Life-giving God we confess that we have rebelled against the humble interdependence of your creation and of our being. We have done so in ignorance and arrogance. We have done so unaware of the infinite knock-on effects of our actions. We have done so believing it is our privileged right as so-called “superior” beings to play by different rules. We have done so stubbornly refusing to listen to the mystics and prophets who called us to honour the perfect oneness of your creation. We think we are exempt from the perfect rhythm of giving and receiving … so we take more than we give. We take more than we need and more than what we can ever return and replace. Not content with living from the balance of the present, we consume from the future … and we rob the future of life.

And now the deathly consequences of our stubbornness are already being felt – the natural world dominos into deathly extinction – but many of us continue to live in denial. While others of us feel powerless to make the changes that are now urgently necessary: they feel too big, and we feel too small. And besides we have become dependent on the very things we need to change, for our survival. Some of us even campaign for change to happen, but we secretly hope that change will take place without us ourselves having to actually change.

We ignorantly thought it would be impossible to use up all the ingredients for life on earth – but our unlimited greed is fast revealing the limits of your creation when forced out of it replenishing rhythm. Your creation that promises there to be more than enough if only we do not take more than we need. We not only take more than we need but we envy those who have taken the most – we read their books and listen to their podcasts to learn their secrets of “success”. As of old, we choose Barabbas and crucify Jesus. We worship the killers of life and crucify the life saviours of the world. Life saviours who invite us to walk more gently, justly and humbly … or simply to walk more and drive less.

We confess, we are fools – we contaminate the soil in which our food grows – we poison the water we drink – we pollute the air we breathe. Thinking only of today we destroy tomorrow … which soon becomes today. Truly we have unpicked the fabric of humble interdependence and even done so with pride, believing falsely that so-called self-sufficiency is the highest virtue.
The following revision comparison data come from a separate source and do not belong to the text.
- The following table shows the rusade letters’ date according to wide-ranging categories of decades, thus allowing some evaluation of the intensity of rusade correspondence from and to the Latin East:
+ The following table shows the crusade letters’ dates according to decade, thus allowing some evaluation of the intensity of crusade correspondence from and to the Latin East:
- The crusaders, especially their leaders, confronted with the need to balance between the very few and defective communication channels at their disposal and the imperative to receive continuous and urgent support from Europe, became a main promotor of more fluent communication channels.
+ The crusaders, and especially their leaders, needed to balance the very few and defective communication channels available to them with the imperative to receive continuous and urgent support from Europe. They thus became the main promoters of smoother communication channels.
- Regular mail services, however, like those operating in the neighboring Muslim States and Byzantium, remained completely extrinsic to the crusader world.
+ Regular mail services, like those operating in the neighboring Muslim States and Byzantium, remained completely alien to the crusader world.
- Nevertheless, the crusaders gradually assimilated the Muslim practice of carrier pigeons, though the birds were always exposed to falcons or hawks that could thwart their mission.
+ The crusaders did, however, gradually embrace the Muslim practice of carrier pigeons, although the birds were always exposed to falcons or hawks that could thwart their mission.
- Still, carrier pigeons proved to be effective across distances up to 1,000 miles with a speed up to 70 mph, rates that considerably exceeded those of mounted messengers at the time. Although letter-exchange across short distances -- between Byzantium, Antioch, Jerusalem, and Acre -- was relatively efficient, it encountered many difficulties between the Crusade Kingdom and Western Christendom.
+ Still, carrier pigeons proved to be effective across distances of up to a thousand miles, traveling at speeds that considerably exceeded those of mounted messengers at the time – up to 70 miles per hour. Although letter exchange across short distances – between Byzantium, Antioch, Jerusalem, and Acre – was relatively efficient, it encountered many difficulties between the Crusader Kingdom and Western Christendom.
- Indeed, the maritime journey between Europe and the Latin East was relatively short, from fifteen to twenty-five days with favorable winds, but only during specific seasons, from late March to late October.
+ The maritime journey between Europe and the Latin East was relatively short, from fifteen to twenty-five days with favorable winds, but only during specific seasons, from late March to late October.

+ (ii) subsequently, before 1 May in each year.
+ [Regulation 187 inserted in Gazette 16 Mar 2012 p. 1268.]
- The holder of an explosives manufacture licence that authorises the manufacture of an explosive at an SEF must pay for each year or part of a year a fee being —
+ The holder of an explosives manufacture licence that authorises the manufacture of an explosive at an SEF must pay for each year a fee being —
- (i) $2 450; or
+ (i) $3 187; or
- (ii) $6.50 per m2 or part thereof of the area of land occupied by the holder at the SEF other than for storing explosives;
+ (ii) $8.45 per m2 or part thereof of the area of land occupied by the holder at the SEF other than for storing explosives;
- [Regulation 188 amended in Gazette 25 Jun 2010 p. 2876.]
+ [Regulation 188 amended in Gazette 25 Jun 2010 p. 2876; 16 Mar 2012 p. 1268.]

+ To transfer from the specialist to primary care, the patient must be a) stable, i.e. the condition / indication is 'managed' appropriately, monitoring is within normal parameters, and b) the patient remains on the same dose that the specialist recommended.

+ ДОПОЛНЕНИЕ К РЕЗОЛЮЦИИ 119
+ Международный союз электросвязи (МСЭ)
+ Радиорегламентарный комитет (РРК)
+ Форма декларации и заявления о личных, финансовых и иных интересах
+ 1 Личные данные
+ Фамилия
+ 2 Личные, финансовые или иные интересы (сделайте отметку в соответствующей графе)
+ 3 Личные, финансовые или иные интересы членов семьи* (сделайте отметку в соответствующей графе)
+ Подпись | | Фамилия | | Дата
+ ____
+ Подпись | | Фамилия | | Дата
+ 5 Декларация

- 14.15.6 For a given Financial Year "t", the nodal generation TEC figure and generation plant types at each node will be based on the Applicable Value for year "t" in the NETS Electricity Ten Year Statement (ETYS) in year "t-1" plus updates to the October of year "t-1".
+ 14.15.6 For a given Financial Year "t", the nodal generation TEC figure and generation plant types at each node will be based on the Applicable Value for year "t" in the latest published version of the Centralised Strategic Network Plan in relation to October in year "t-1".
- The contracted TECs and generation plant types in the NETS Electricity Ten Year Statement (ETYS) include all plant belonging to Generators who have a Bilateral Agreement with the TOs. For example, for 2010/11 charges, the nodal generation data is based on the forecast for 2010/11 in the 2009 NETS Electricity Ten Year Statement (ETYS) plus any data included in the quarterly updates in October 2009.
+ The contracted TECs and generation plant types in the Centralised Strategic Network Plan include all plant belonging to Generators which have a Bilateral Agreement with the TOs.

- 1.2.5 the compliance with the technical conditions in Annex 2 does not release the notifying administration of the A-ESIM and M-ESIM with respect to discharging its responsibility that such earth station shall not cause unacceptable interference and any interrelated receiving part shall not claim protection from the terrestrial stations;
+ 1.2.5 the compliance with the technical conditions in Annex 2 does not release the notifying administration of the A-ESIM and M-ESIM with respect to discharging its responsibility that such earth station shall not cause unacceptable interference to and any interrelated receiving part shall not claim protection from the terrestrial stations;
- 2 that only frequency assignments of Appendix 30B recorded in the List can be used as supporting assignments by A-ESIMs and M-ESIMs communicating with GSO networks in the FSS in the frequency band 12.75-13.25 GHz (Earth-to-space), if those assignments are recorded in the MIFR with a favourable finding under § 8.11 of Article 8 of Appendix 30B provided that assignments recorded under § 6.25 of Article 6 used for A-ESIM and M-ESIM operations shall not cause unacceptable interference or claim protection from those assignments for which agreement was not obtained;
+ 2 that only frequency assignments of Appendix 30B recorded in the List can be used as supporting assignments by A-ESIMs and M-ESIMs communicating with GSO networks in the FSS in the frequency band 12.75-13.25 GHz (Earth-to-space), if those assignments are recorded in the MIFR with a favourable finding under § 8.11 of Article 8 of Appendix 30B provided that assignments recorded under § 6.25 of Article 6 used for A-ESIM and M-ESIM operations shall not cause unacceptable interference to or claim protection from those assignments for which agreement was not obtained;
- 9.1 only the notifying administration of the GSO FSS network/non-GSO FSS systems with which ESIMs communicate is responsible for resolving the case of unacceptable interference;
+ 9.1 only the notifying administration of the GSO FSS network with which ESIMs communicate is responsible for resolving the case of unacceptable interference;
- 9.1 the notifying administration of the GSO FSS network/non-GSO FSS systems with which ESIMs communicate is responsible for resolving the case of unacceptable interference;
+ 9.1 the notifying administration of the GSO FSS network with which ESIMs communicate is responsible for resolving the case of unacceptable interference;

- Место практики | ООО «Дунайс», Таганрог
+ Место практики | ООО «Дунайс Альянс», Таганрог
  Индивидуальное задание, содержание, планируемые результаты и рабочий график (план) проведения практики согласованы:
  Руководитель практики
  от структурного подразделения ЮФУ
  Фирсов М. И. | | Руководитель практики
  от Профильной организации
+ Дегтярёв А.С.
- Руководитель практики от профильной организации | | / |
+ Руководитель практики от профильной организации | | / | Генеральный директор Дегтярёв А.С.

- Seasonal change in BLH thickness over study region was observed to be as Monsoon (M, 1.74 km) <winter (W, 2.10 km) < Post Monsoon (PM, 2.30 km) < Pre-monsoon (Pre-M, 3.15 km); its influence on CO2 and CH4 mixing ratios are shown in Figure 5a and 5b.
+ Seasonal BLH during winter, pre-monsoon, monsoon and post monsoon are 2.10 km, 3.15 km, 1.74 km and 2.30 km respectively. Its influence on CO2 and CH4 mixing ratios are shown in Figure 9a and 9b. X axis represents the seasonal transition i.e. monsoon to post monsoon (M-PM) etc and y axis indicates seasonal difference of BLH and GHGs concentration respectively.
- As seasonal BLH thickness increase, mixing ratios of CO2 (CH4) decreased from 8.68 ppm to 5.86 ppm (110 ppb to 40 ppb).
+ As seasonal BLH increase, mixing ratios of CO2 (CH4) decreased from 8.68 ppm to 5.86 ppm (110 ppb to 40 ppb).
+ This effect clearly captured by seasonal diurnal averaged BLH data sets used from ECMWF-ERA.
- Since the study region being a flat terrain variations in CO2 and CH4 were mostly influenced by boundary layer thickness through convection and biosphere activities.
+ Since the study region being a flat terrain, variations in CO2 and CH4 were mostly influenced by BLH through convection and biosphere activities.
Life-giving God, it has only taken us a few hundred years for us to threaten and destroy what has existed for millions of years – making us the most destructive animal that has ever lived on earth. And yet you continue to follow us with goodness and mercy. Your grace is embodied in your creation, responding with mercy the instant we stop and turn from our abusive ways. Your creation imitates your own heart of forgiveness and resurrection power by restoring to life that which was dead … that which we have killed. We have seen this with our own eyes during the forced standstill brought about by Covid that revealed to us that the instant the natural world is left alone it returns with abundant beauty.

By your mercy help us to honour the humble interdependence you have created us for. Amen.